# Task prompt:
Below is a set of records; reproduce them exactly without their pictures.

# Listed entries:
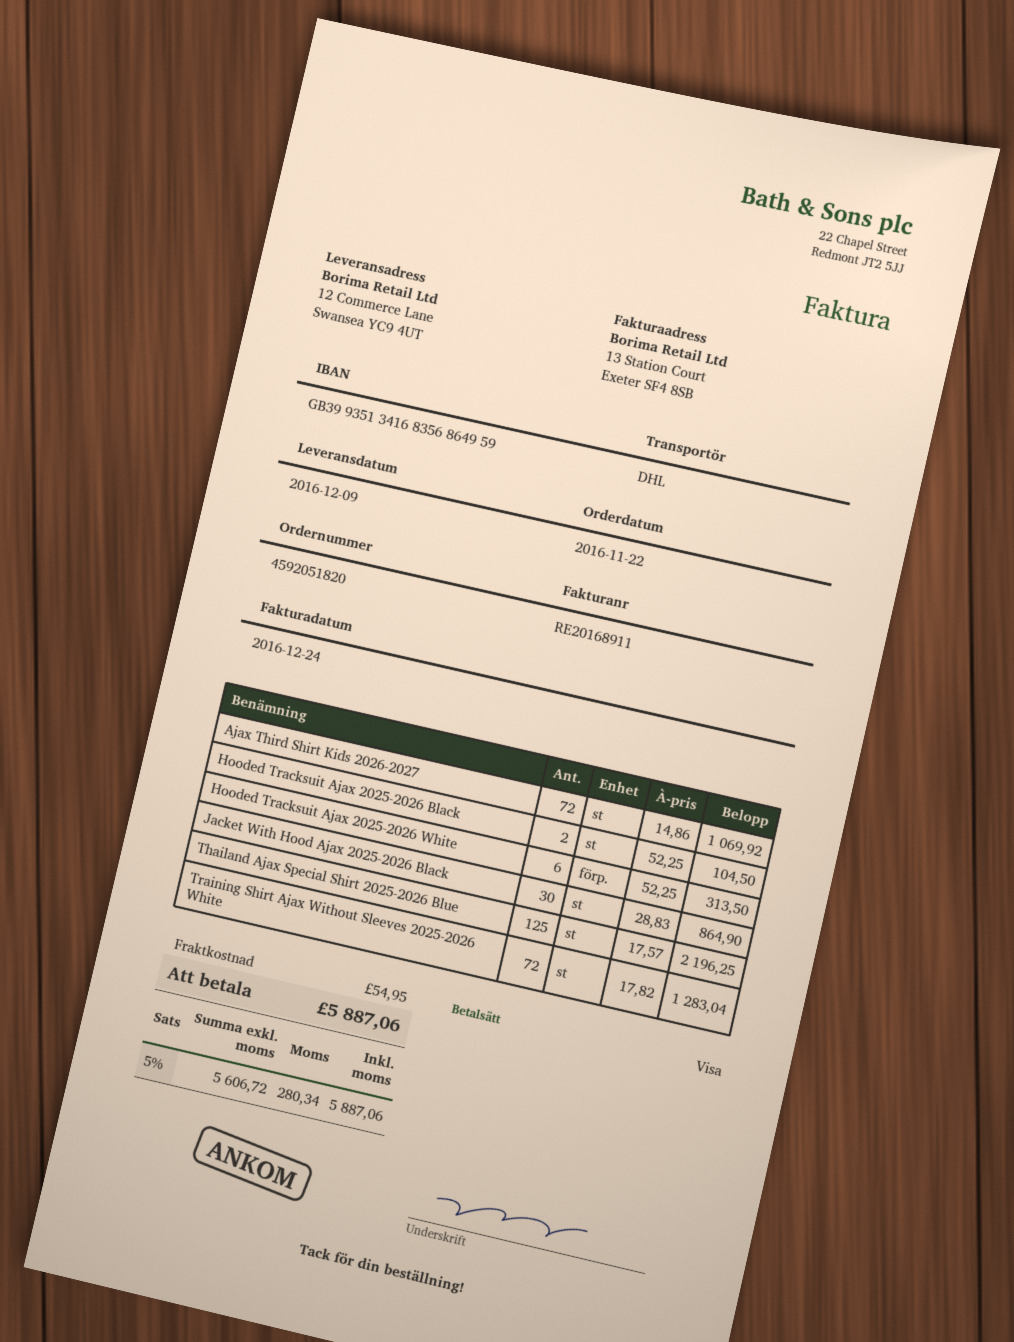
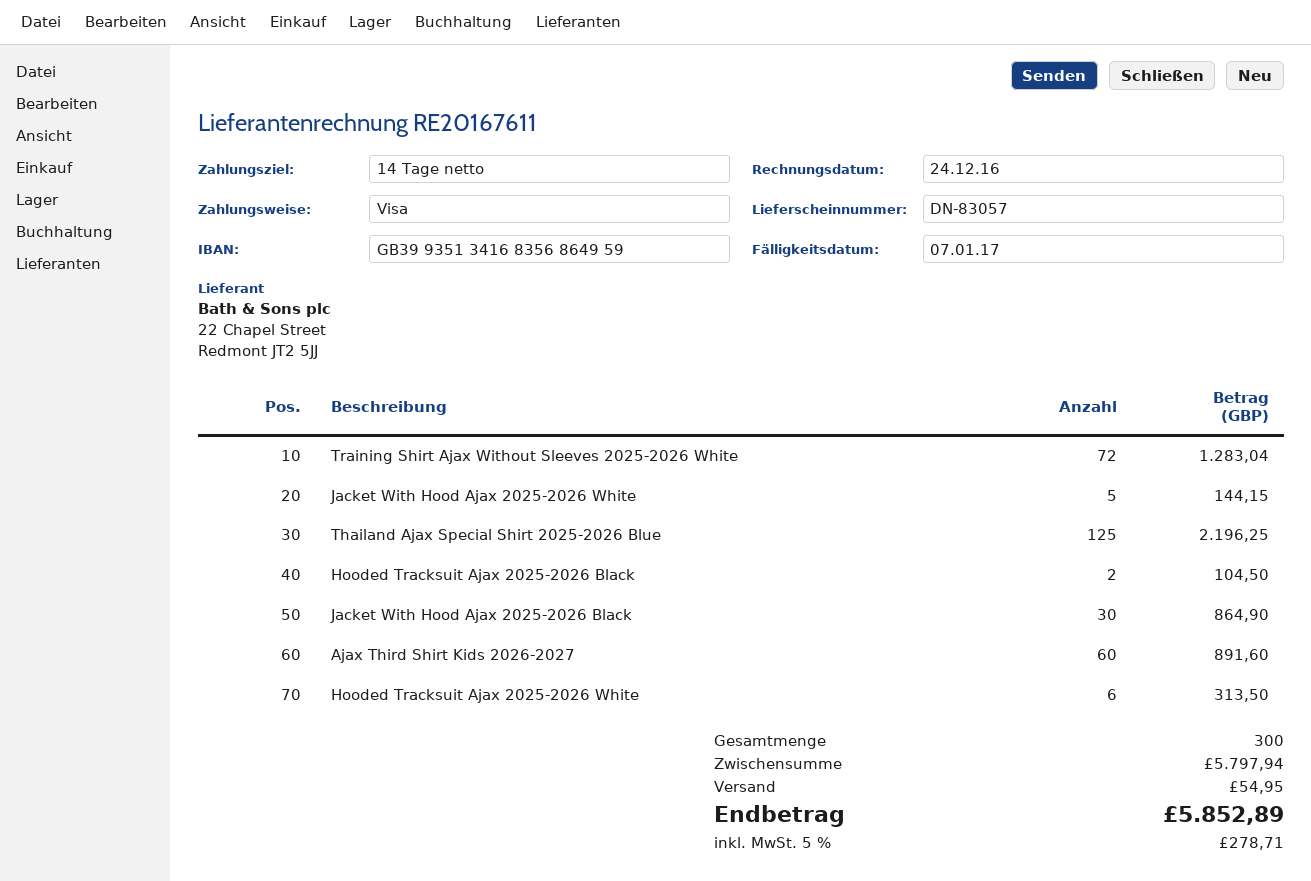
invoice number: RE20168911 -> RE20167611
Ajax Third Shirt Kids 2026-2027: 72 for 1069.92 -> 60 for 891.60
Jacket With Hood Ajax 2025-2026 White: none -> 5 for 144.15
tax: 5% = 280.34 -> 5% = 278.71
total: 5887.06 -> 5852.89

# Your solution:
invoice number: RE20168911 -> RE20167611
Ajax Third Shirt Kids 2026-2027: 72 for 1069.92 -> 60 for 891.60
Jacket With Hood Ajax 2025-2026 White: none -> 5 for 144.15
tax: 5% = 280.34 -> 5% = 278.71
total: 5887.06 -> 5852.89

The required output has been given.